Trump also indicated he will settle for no less than an American puppet regime in Tehran, mirroring the result the administration appears to have achieved (at least for now) in Venezuela. The president has gone as far as demanding a personal role in selecting Iran's next leader.
In the very first days of the war, Trump needed to articulate clear war aims to avoid another open-ended and ruinous commitment in Western Asia. The administration appears to be settling on the broadest possible aims — regime change and possibly nation-building — ensuring U.S. involvement in Iran not for days and weeks but months and years. And that's assuming the goals are achievable in the first place.
In the context of an already slowing economy and the destabilizing paradigm shift promised by artificial intelligence, the effects of a protracted war in such a sensitive region will likely make the coming months among the most economically uncertain and politically delicate in recent American history.
Yet little to no evidence suggests that the Trump administration appreciates, or has adequately planned for, the seriousness of the potential knock-on effects of its Persian adventure for geopolitics and for everyday Americans.
Every day the war continues on its current trajectory, the costs to the global economy will mount.

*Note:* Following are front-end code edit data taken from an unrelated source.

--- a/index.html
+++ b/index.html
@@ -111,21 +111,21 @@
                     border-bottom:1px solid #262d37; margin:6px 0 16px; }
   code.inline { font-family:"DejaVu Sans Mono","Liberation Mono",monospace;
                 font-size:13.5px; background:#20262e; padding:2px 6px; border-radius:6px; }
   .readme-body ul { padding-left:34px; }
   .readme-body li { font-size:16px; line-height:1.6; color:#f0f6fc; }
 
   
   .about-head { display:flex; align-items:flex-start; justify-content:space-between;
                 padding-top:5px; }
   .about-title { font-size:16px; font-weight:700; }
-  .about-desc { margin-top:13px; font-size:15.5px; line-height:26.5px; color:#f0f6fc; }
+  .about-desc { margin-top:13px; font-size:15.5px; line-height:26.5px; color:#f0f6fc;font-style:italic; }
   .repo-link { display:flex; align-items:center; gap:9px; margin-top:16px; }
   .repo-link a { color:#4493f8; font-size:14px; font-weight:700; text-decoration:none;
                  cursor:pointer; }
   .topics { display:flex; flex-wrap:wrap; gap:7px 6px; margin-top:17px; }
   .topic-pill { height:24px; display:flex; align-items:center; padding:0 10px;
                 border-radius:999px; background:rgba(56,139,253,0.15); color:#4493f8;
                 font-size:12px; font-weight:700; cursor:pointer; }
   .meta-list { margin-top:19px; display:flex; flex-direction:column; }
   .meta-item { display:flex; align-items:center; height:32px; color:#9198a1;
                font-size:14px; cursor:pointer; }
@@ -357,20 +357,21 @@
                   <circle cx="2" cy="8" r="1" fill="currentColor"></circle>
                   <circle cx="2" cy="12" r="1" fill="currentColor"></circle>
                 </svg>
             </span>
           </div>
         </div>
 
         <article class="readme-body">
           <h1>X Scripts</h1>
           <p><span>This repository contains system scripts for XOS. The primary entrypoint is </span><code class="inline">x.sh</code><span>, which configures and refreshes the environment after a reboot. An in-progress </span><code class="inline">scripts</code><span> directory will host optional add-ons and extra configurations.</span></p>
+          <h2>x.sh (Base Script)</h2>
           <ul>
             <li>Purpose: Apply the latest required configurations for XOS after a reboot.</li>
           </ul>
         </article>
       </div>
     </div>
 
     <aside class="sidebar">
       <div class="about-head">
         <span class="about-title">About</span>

The market price of unrefined oil has already risen by nearly 50% since hostilities began. Americans can expect $4 gas shortly, and possibly $5 or more if Iran retains the ability to choke the gulf for several more weeks.
Given the gravity of the situation, we are particularly concerned by the attempts by the White House, and in particular the Department of Defense under Secretary Pete Hegseth, to present this war as an exercise in American machismo. The administration, for instance, has taken to releasing footage of U.S. bombing runs crudely interspersed with scenes from action movies or footage of homerun at-bats.
It's a 10-year-old boy's idea of effective propaganda. Indeed, it is a lesson that must apparently be learned again and again through history that warfare is not primarily about competing exertions of masculinity.
Now is not the time for machismo, but for sober strategizing. Blowing things up is part of winning, but it's not winning itself. That requires virtues much harder to come by: judgment, understanding, humility and the ability to accept a limited victory that's in America's, and the world's, best interests.